Jamaica and the region are entering into a New World Order shaped by China, according to the United Nation’s (UN) regional body Economic Commission for Latin America and the Caribbean (ECLAC) in its recent publication.
Essentially, China is investing heavily in the region in order to facilitate trade for its economy, but in the process it is crowding out other investors, according to the ECLAC in Horizon 2030: Equality at the Centre of Sustainable Development released in summer 2016.
“A new world order is taking shape around China,” the report states.
ECLAC explained that China’s progress impacts Latin America and the Caribbean in international relations, United States-China relations, and the regional integration process.
“In Jamaica and Nicaragua, for example, China is investing in transport infrastructure to be used as an offshore platform for its trade. In other Caribbean and Central American economies, Chinese firms have identified investment opportunities that were not taken up by domestic or third-country investors,” stated the report about a strategy which increases Chinese influence in developing economies.
ECLAC, however, never described the expansion of China’s hegemony in negative terms. But indicated that its influence would impact the region into 2030.
In Jamaica, the Chinese through Jiuquan Iron and Steel (Group) Company Ltd (JISCO) acquired bauxite interests with plans to invest up to US$3 billion in Alpart Alumina refinery with the possibility of a coal plant. The Chinese government through China Harbour Engineering Company (CHEC) invested upwards of US$700 million in highway projects. Earlier CHEC also planned to develop a US$1.5 billion transshipment cargo facility at the Goat Islands off the coast of Jamaica. The current JLP led Administration are still interested in the project but blocked the development set for those islands which are currently nature reserves. These projects are public-private partnerships, however, direct government to government loan projects also represent a large lump sum.

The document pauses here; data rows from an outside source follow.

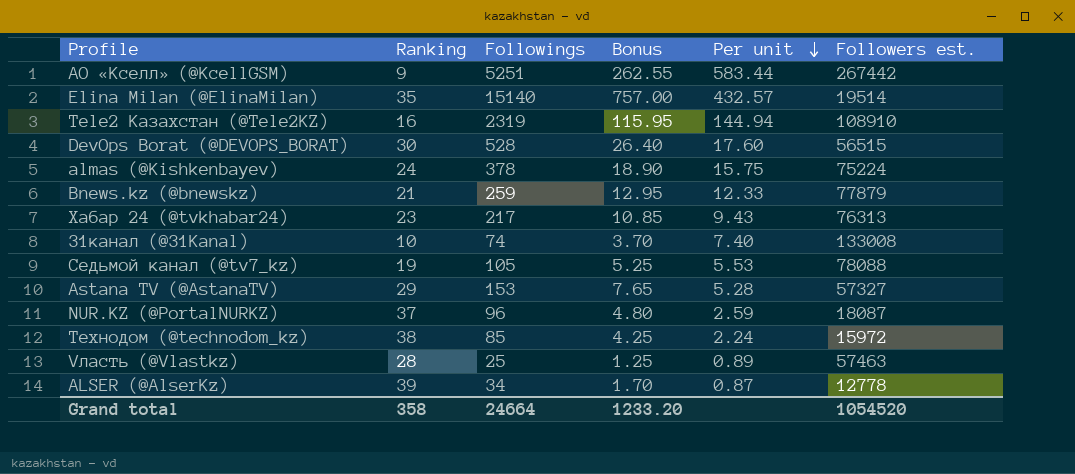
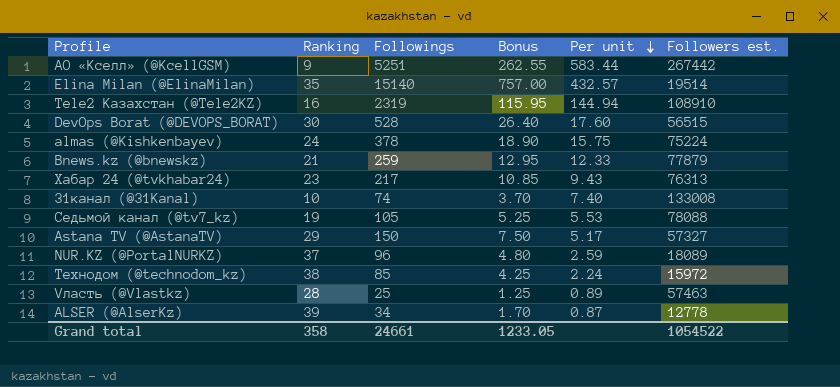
Astana TV (@AstanaTV) | Followings: 153 -> 150
Astana TV (@AstanaTV) | Bonus: 7.65 -> 7.50
Astana TV (@AstanaTV) | Per unit: 5.28 -> 5.17
NUR.KZ (@PortalNURKZ) | Followers est.: 18087 -> 18089
Grand total | Followings: 24664 -> 24661
Grand total | Bonus: 1233.20 -> 1233.05
Grand total | Followers est.: 1054520 -> 1054522

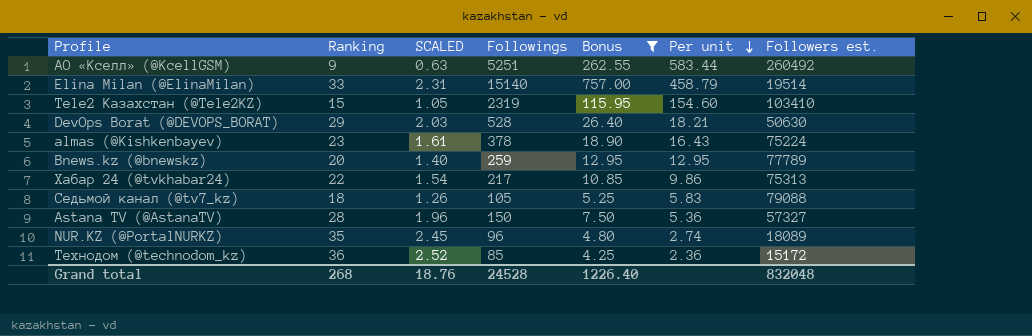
filter: none -> Bonus >= 4.25
column SCALED | formula: none -> [Ranking] * 0.07
АО «Кселл» (@KcellGSM) | Followers est.: 267442 -> 260492
Elina Milan (@ElinaMilan) | Ranking: 35 -> 33
Elina Milan (@ElinaMilan) | Per unit: 432.57 -> 458.79
Tele2 Казахстан (@Tele2KZ) | Ranking: 16 -> 15
Tele2 Казахстан (@Tele2KZ) | Per unit: 144.94 -> 154.60
Tele2 Казахстан (@Tele2KZ) | Followers est.: 108910 -> 103410
DevOps Borat (@DEVOPS_BORAT) | Ranking: 30 -> 29
DevOps Borat (@DEVOPS_BORAT) | Per unit: 17.60 -> 18.21
DevOps Borat (@DEVOPS_BORAT) | Followers est.: 56515 -> 50630
almas (@Kishkenbayev) | Ranking: 24 -> 23
almas (@Kishkenbayev) | Per unit: 15.75 -> 16.43
Bnews.kz (@bnewskz) | Ranking: 21 -> 20
Bnews.kz (@bnewskz) | Per unit: 12.33 -> 12.95
Bnews.kz (@bnewskz) | Followers est.: 77879 -> 77789
Хабар 24 (@tvkhabar24) | Ranking: 23 -> 22
Хабар 24 (@tvkhabar24) | Per unit: 9.43 -> 9.86
Хабар 24 (@tvkhabar24) | Followers est.: 76313 -> 75313
Седьмой канал (@tv7_kz) | Ranking: 19 -> 18
Седьмой канал (@tv7_kz) | Per unit: 5.53 -> 5.83
Седьмой канал (@tv7_kz) | Followers est.: 78088 -> 79088
Astana TV (@AstanaTV) | Ranking: 29 -> 28
Astana TV (@AstanaTV) | Per unit: 5.17 -> 5.36
NUR.KZ (@PortalNURKZ) | Ranking: 37 -> 35
NUR.KZ (@PortalNURKZ) | Per unit: 2.59 -> 2.74
Технодом (@technodom_kz) | Ranking: 38 -> 36
Технодом (@technodom_kz) | Per unit: 2.24 -> 2.36
Технодом (@technodom_kz) | Followers est.: 15972 -> 15172
Grand total | Ranking: 358 -> 268
Grand total | Followings: 24661 -> 24528
Grand total | Bonus: 1233.05 -> 1226.40
Grand total | Followers est.: 1054522 -> 832048

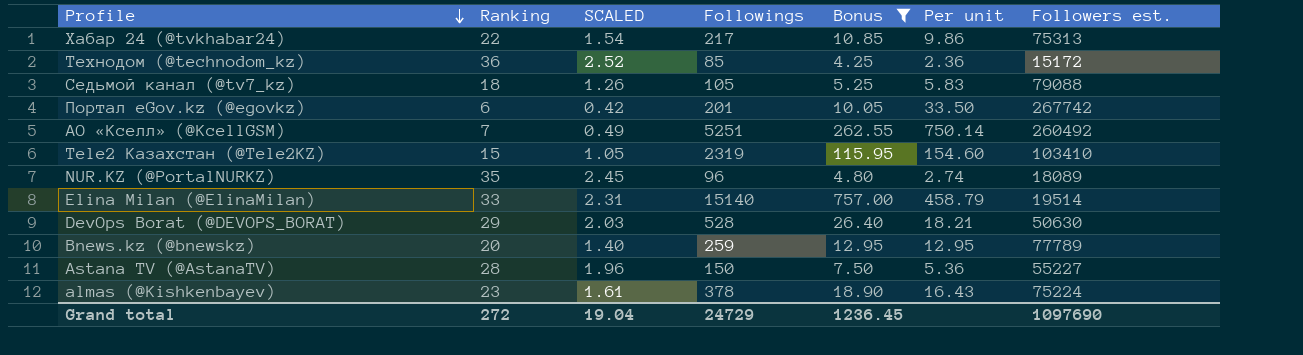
row order: Per unit descending -> Profile descending
row Портал eGov.kz (@egovkz): none -> 6 | 0.42 | 201 | 10.05 | 33.50 | 267742
АО «Кселл» (@KcellGSM) | Ranking: 9 -> 7
АО «Кселл» (@KcellGSM) | SCALED: 0.63 -> 0.49
АО «Кселл» (@KcellGSM) | Per unit: 583.44 -> 750.14
Astana TV (@AstanaTV) | Followers est.: 57327 -> 55227
Grand total | Ranking: 268 -> 272
Grand total | SCALED: 18.76 -> 19.04
Grand total | Followings: 24528 -> 24729
Grand total | Bonus: 1226.40 -> 1236.45
Grand total | Followers est.: 832048 -> 1097690

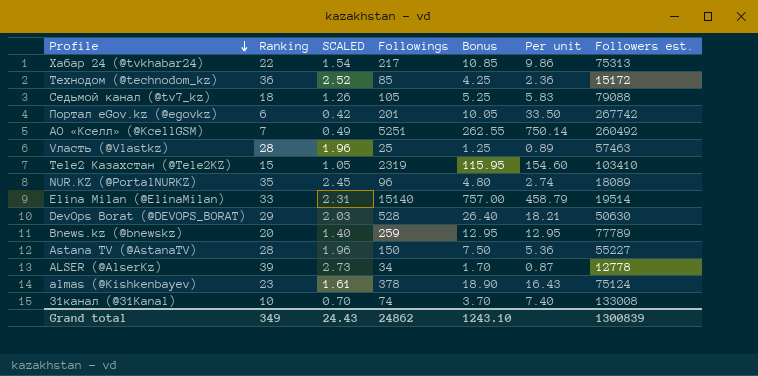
filter: Bonus >= 4.25 -> none
almas (@Kishkenbayev) | Followers est.: 75224 -> 75124
Grand total | Ranking: 272 -> 349
Grand total | SCALED: 19.04 -> 24.43
Grand total | Followings: 24729 -> 24862
Grand total | Bonus: 1236.45 -> 1243.10
Grand total | Followers est.: 1097690 -> 1300839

For instance, development assistance from China to Jamaica equated to US$880.4 million ($113 billion) for 11 projects. Most of that amount related to loans rather than grants, according to the latest Economic and Social Survey Jamaica (ESSJ) 2015, published by the Planning Institute of Jamaica.
Returning to the ECLAC report, the authors reasoned that notwithstanding China’s multitude of projects, it still needs to get its currency ‘the renminbi’ within the markets as a reserve currency. However that’s unlikely due to the fear of its knock-on effect on the Chinese market.
“This in turn requires that China adapt to a more liberalised capital account,” stated the report about a policy which China would resist.
The report concludes that China does not want to be seen as a threat to the United States’ standing in the region. However, the surge in Chinese trade, investment and lending has created a new configuration of influence and power.
“This is not only because China has financed numerous projects and has become an alternative source of funding and technology for several countries with current account difficulties, but also because the commodities boom gave the South American economies extra scope for autonomous decision-making,” ECLAC said.